Ten berteriak, menyalahkan Lisa. Mengamuk sebab terlampau kecewa karena Lisa ternyata menyembunyikan fakta sebesar itu, selama bertahun-tahun. Ten merasa dikhianati, sebab tidak pernah terfikir olehnya, kalau Lisa akan memiliki bukti sebesar itu, sejelas itu. Ia salahkan Lisa atas hidupnya yang hancur. Ia salahkan Lisa atas semua hal mengerikan yang ia lakukan.

"Bajingan! Dasar pencuri! Kau penjahat sebenarnya, Lisa! Bisa-bisanya kau menyembunyikan bukti sejelas ini?! Kau sangat jahat, Lisa!" marah Ten, yang akhirnya diseret keluar dari ruangan itu dan Lisa merosot di kursinya. Bersandar ke kursi besi yang dingin, menghela nafasnya pasrah. Ia sudah menduga akan reaksi itu, namun hatinya tetap nyeri karenanya.

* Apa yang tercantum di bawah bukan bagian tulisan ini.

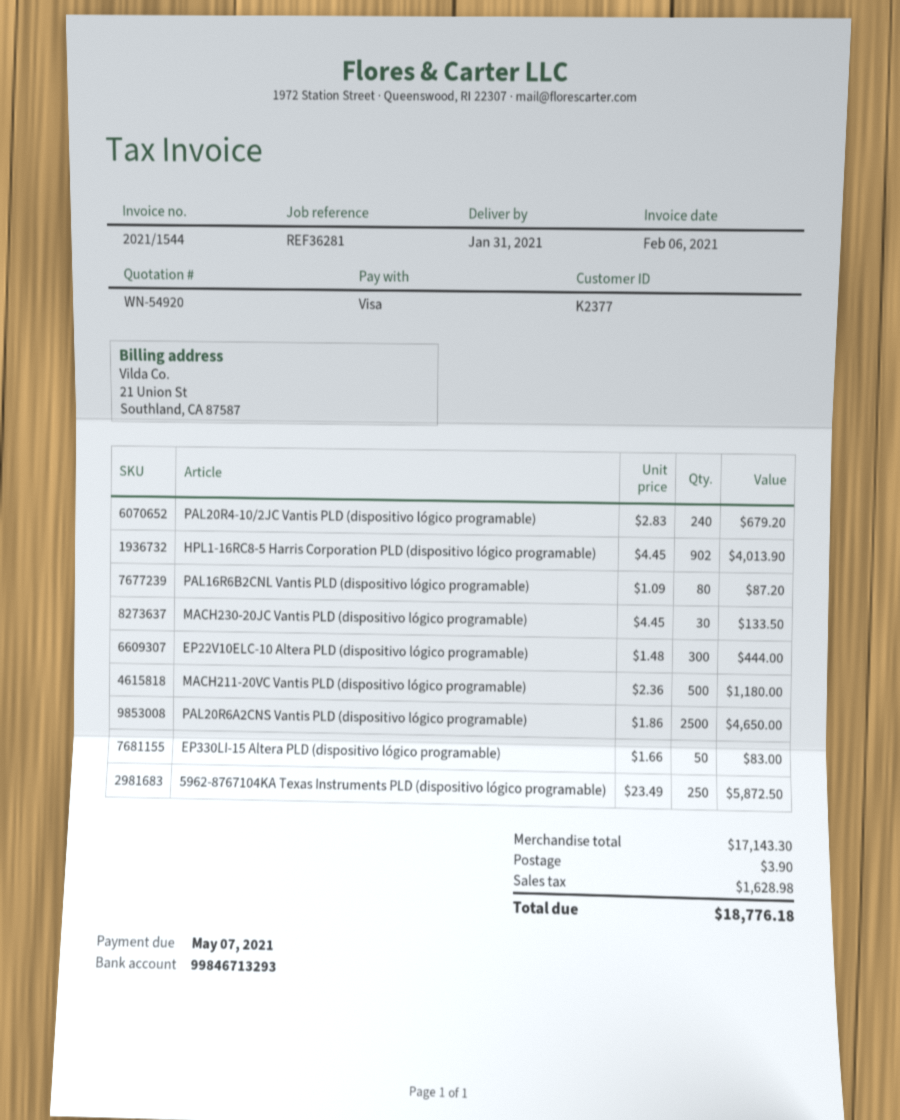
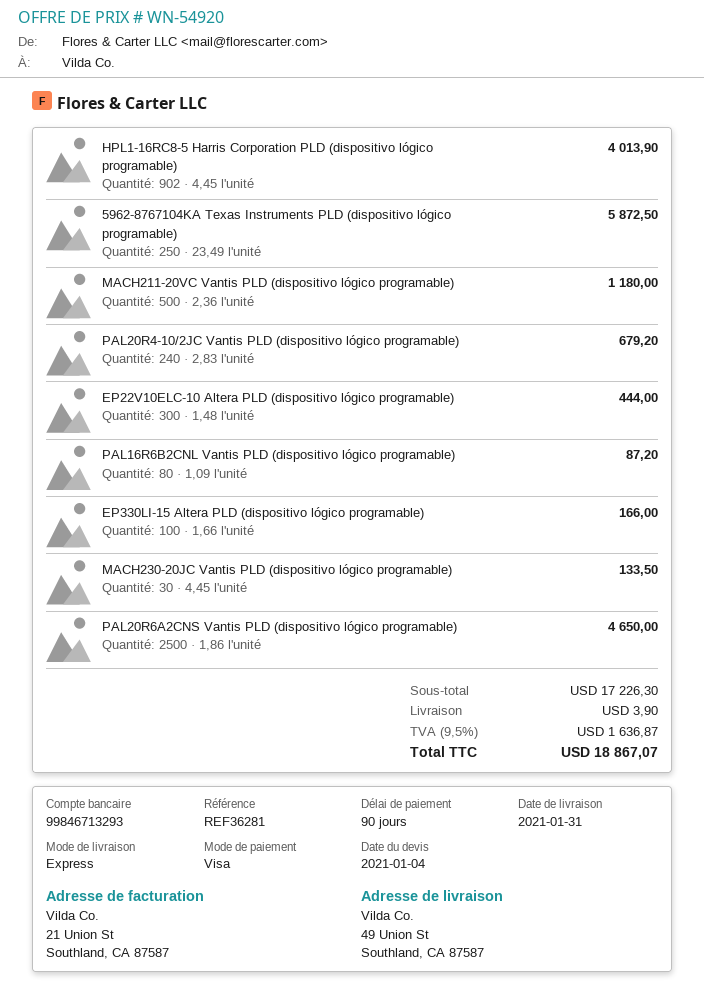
EP330LI-15 Altera PLD (dispositivo lógico programable): 50 x 1.66 = 83.00 -> 100 x 1.66 = 166.00
subtotal: 17143.30 -> 17226.30
tax: 1628.98 -> 1636.87
total: 18776.18 -> 18867.07

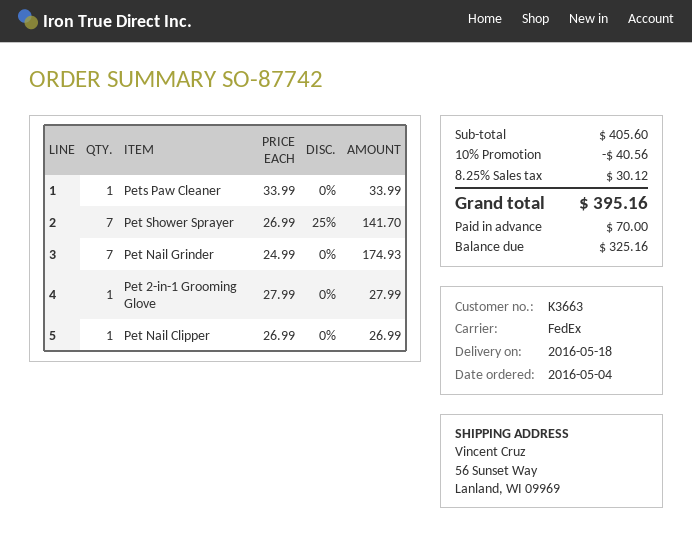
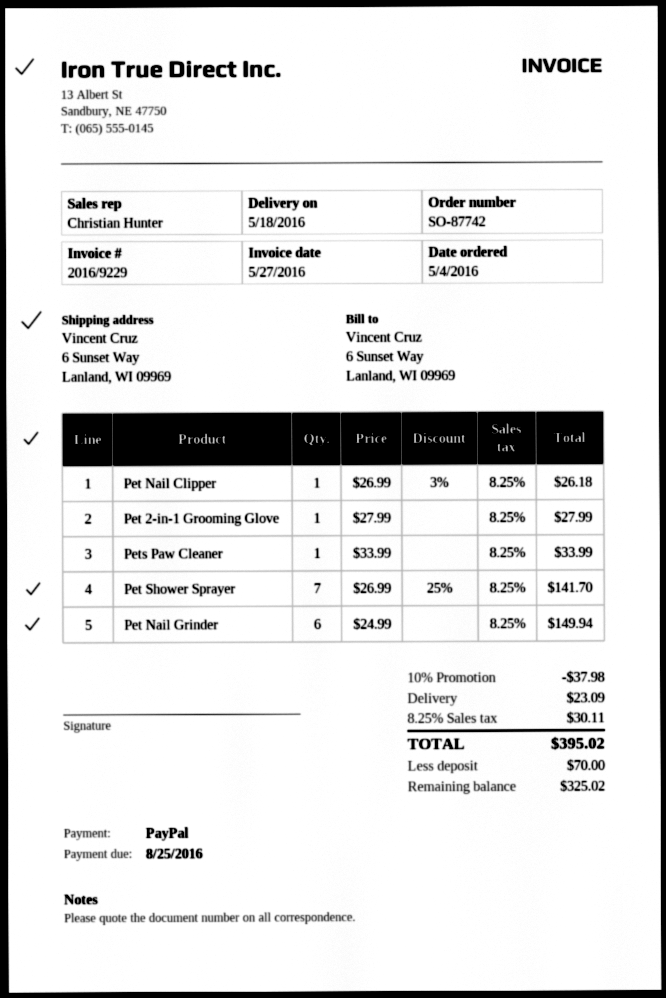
ship to: 56 Sunset Way, Lanland, WI 09969 -> 6 Sunset Way, Lanland, WI 09969
Pet Nail Grinder: 7 x 24.99 = 174.93 -> 6 x 24.99 = 149.94
Pet Nail Clipper: 1 x 26.99 = 26.99 -> 1 x 26.99 - 3% = 26.18
discount: 10% = 40.56 -> 10% = 37.98
shipping: none -> 23.09
tax: 8.25% = 30.12 -> 8.25% = 30.11
total: 395.16 -> 395.02
balance: 325.16 -> 325.02

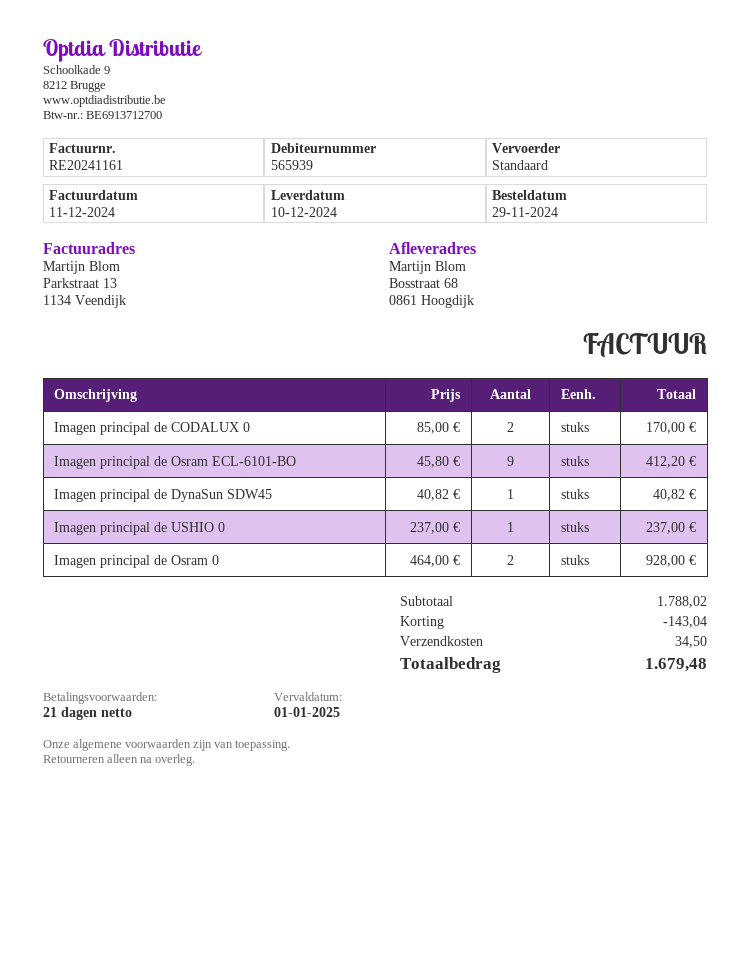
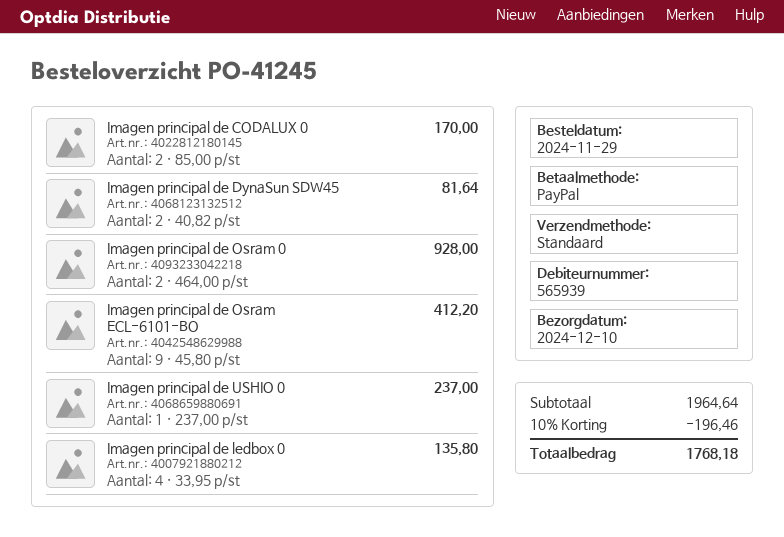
Imagen principal de DynaSun SDW45: 1 x 40.82 = 40.82 -> 2 x 40.82 = 81.64
Imagen principal de ledbox 0: none -> 4 x 33.95 = 135.80
subtotal: 1788.02 -> 1964.64
discount: 143.04 -> 196.46
shipping: 34.50 -> none
total: 1679.48 -> 1768.18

"Sebelum menyanderamu tempo hari, dia sudah dipenjara karena pembunuhan," Seunghyun memberitahu Lisa setelah mereka ditinggalkan berdua di sana. Menjelaskan alasannya khawatir Lisa terlalu dekat dengan temannya itu.

Lisa menoleh karenanya. Itu adalah informasi baru untuknya. Bahkan Jiyong tidak memberitahunya.

"Dia diberi dispensasi untuk keluar karena berkelakuan baik selama tiga tahun tinggal di sini. Hanya satu hari dan dia memakai hari itu untuk menyanderamu," susul Seunghyun.

"Jiyong oppa tahu?"

"Tentu saja," angguk Seunghyun.

"Siapa yang Ten bunuh?" tanyanya kemudian.

"Kim Yerim," Seunghyun menjawabnya, membuat Lisa mengerutkan dahinya. "Ten berfikir kalau Kim Yerim yang membunuh Karina," susulnya dan baru disaat itu lah, Lisa sadar kalau rekaman yang ia miliki telah membalik mejanya. Ten membunuh orang yang salah.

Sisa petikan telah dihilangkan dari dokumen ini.